Become a better leader. It sounds like a big task, doesn’t it? Indeed, becoming a truly exceptional leader does take the right tools and some practice. But it’s possible to improve leadership skills today—even within this hour. Small steps, taken consistently, can create big changes over time in the way you relate to your staff and vice versa. Here are five tips for effective leadership to try immediately:
Learn everyone’s name
Being able to call someone by his or her first name creates an instant rapport, and gives that person the message that you consider him or her worth knowing. Few things are more important for effective leadership in the workplace. When you learn someone’s name, repeat it and then form an association between that person’s name and a person or image that is already familiar to you. For instance, if the person’s name is Taylor, think of pop star Taylor Swift singing on stage. If the person’s name is Hillary, think of Hillary Rodham Clinton giving a political speech.
Make someone know they matter
Praising your staff shows that you’re an appreciative leader, but one way to improve your leadership skills further is to give praise for specific achievements. This shows you understand exactly how your staff contributed. So if your Tulsa sales rep increased her numbers, thank her for increasing them by X amount, by doing Y things, and note how it helped the company in Z ways.
Appeal to nobler motives
While you’re specifically praising people, you can also motivate your staff by explaining how their work today is contributing to the bigger picture for the company tomorrow. Has your team recently adopted new software systems that required a big effort to learn? Bring in a box of donuts on your way to the office to toast them with pastries and coffee, and then explain exactly how this new software (and their mastery of it) is helping the company meet larger goals.
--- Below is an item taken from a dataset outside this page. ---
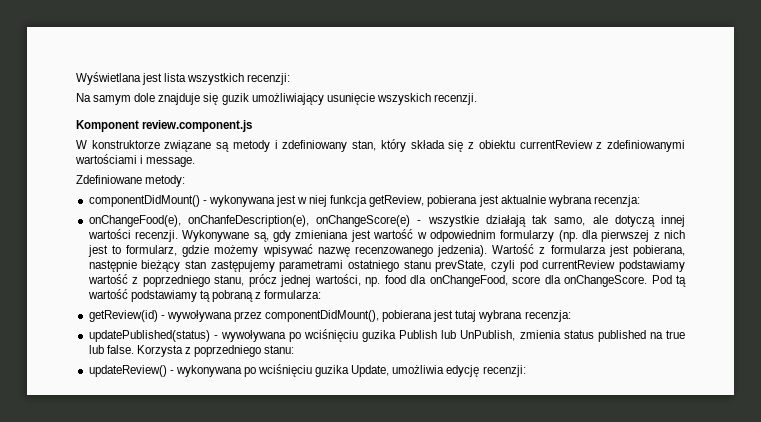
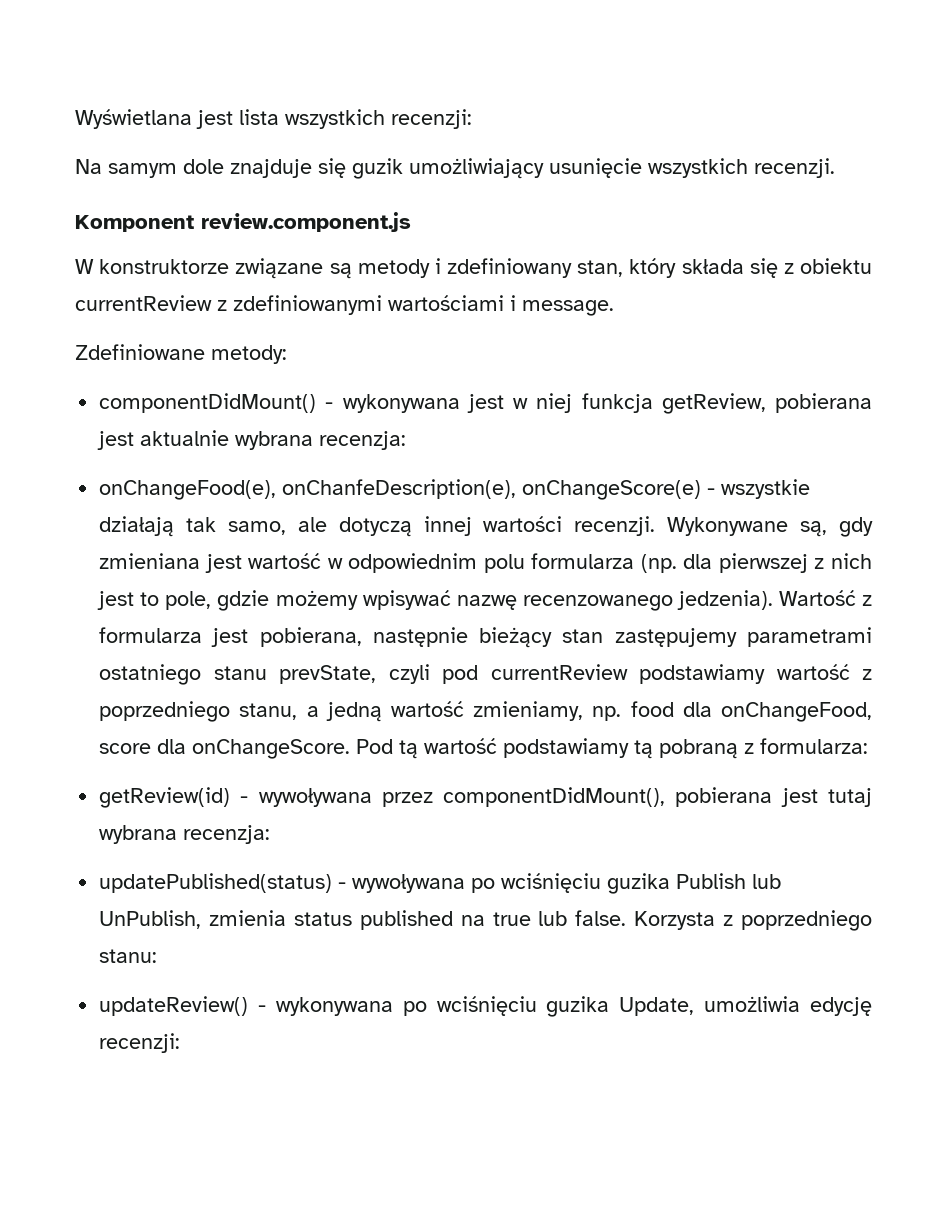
[376,93,431,105] wszyskich -> [648,158,748,178] wszystkich
[500,230,555,242] formularzy -> [483,553,635,573] polu formularza
[126,245,178,256] formularz, -> [165,591,212,610] pole,
[248,274,361,287] prócz jednej wartości, -> [306,701,584,722] a jedną wartość zmieniamy,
Throw down a big challenge
If you know your team isn’t meeting their full potential, don’t be afraid to simply ask them to do better today than they did yesterday. For example, you can be a more effective leader by asking them to rise to the occasion and tackle a relatively complicated project. Then, tell them you’re sure they can be successful, and that you’re there to back them up if and when they need it.
Make mistakes seem easy to correct
You can improve leadership skills by changing the way you deal with mistakes. Ask yourself: did someone really mess up? Addressing mistakes is never easy, but offer your help and reinforce your belief that they can fix things. They need to know that you have faith in them. Then, break down the changes into small bites. If changes seem overwhelming, people won’t think they can fix them—and they may not even try.